To have an Instagram account, you currently have to be at least thirteen years old. However, it appears that parent company Facebook is beginning to develop a version of its hugely popular social media app that would cater to kids from ages 6-12. Though the so-called “Instagram for kids” project is believed to be in “very early stages,” it begs the question: With older teenagers already suffering from depression and anxiety on social media, what impact will social media exposure mean to even younger children?
Starting Them Young
The concept of giving younger children access to a social media platform is not new to Facebook. In 2017, the company launched Messenger Kids. The app was promoted as a way for kids to converse or “message” with people approved by their parents. An extension of a parental account, Messenger Kids gives kids the ability to chat or video call with anyone on the list of approved accounts.
Facebook promised that apps geared toward kids would be free of ads and would not collect any data from the children using it. However, in 2019, Facebook came under fire when it was discovered that a design flaw allowed thousands of kids to enter group chats with individuals their parents did not approve of. Facebook resolved the issue by eliminating the group chats and fixing the bug, and Messenger Kids is still available.
It makes sense that the company would continue expanding to younger children on its Instagram app, which skews much younger than Facebook. According to Statista, the largest group of Instagram users are age 13-34, which accounts for about 37% of Instagram’s total audience.
While Facebook isn’t currently doing interviews about the new platform, it says expanding to a younger audience is a response to demand.
“Increasingly kids are asking their parents if they can join apps that help them keep up with their friends,” a spokesperson said to Parentology in a statement. “Right now there aren’t many options for parents, so we’re working on building additional products — like we did with Messenger Kids — that are suitable for kids, managed by parents. We’re exploring bringing a parent-controlled experience to Instagram to help kids keep up with their friends, discover new hobbies and interests, and more.”
Impact on Users
Critics of social media are concerned for child privacy and the impact using it may have on their social-emotional well-being.
“Facebook poses one of the biggest threats when it comes to children’s privacy,” said Rasha Abdul-Rahim, co-director of Amnesty Tech, an arm of the nonprofit Amnesty International. “Increasing safeguards for children online is paramount, but the fact remains that Facebook will be harvesting children’s data and profiting off their detailed profiles.” That said, because the app is geared toward children under 13 it will have to be compliant with the Children’s Online Privacy Protection Act (COPPA), which is designed to protect the privacy of children using technology.

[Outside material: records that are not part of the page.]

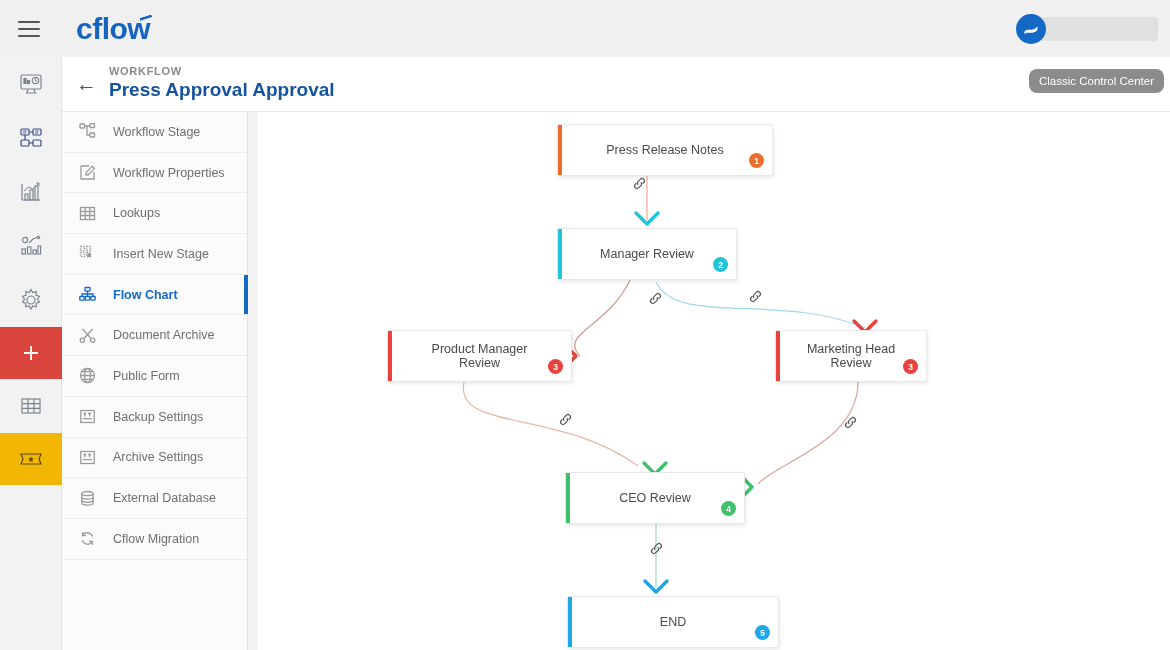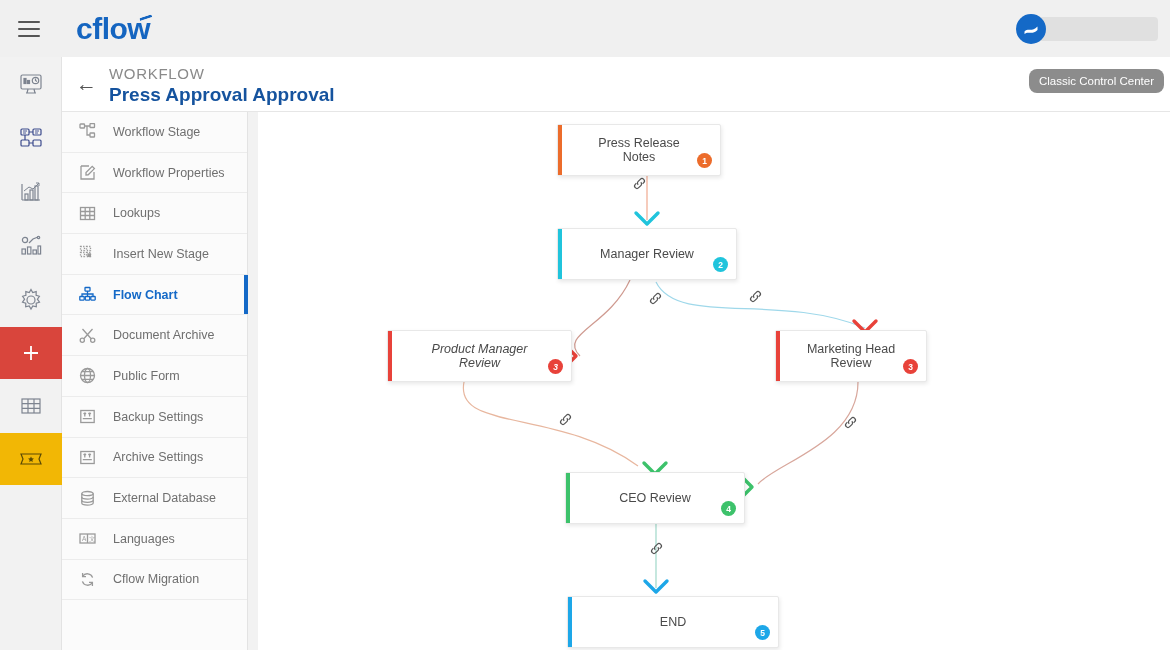"WORKFLOW" #crumb-label { font-size: 15px -> 11px; font-weight: normal -> bold }
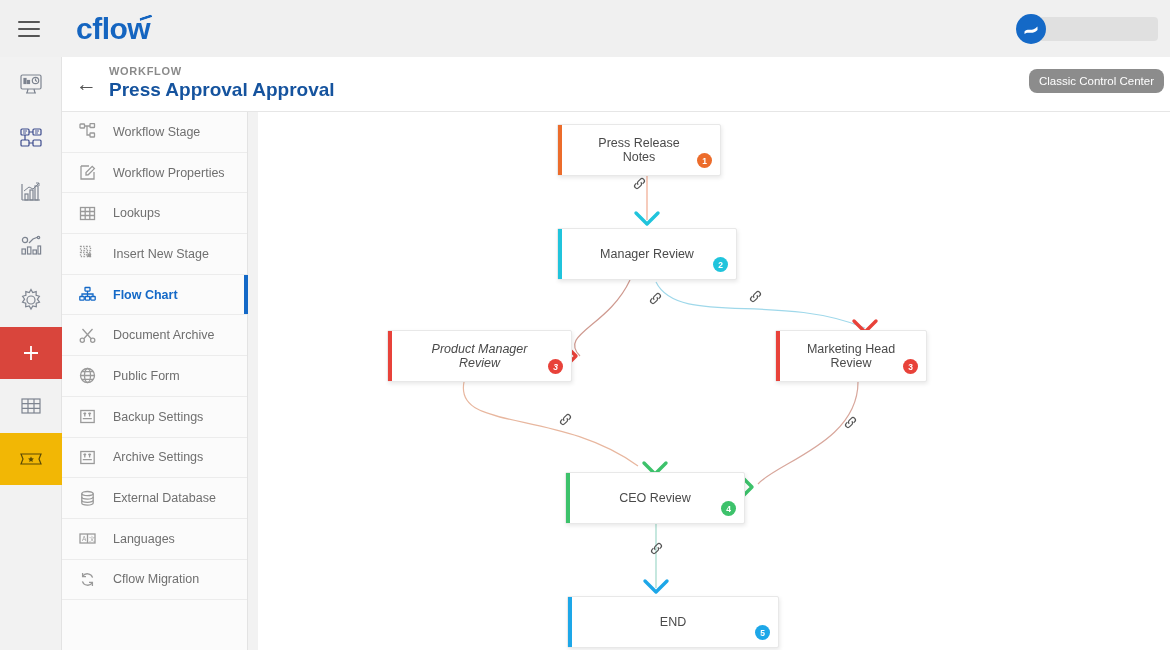"Press Release Notes" div.node { width: 164px -> 216px }
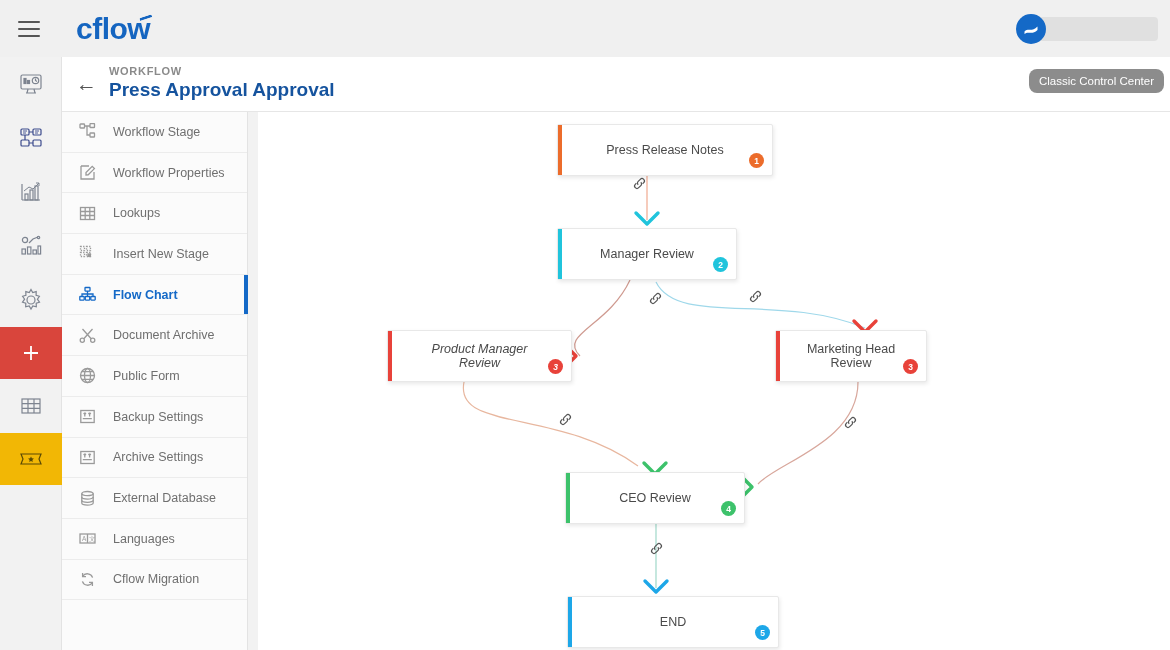"Product Manager Review" div.node { font-style: italic -> none }
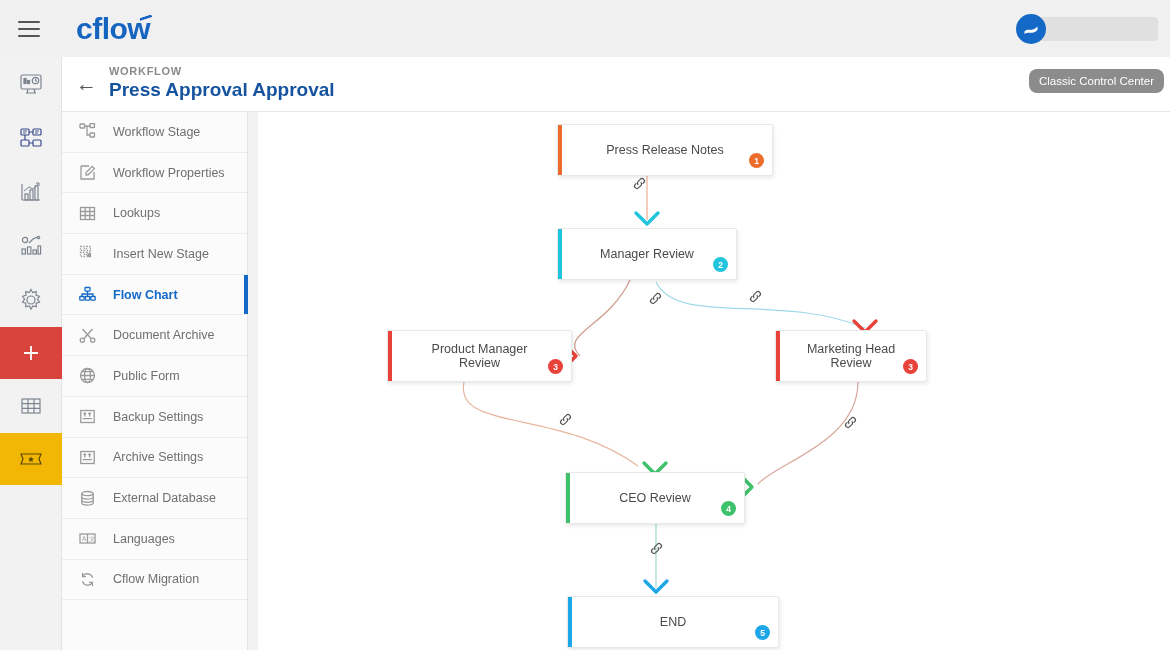"Languages" div.menu-item { html: <div> <span> <svg> <rect></rect> <path></path> <text>A</text> <text>文</text> </svg> </span> <span>Languages</span> </div> -> none }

Beyond privacy, many child advocates are worried about the psychological impacts the use of social media may have on such young children. Studies have shown that social media use triggers the release of dopamine. This is the same chemical released when kids exercise, eat chocolate, use drugs, gamble, etcetera. This is part of what makes the use of social media seem somewhat habitual, and which can have adverse effects on kids.
Indeed, the first long-term study on social media use from Brigham Young University demonstrated that social media usage steadily increased from the age of 13 and was most potentially damaging to young girls. “Something about that specific social media use pattern is particularly harmful for young girls,” noted BYU professor Sarah Coyne, the lead author of the study.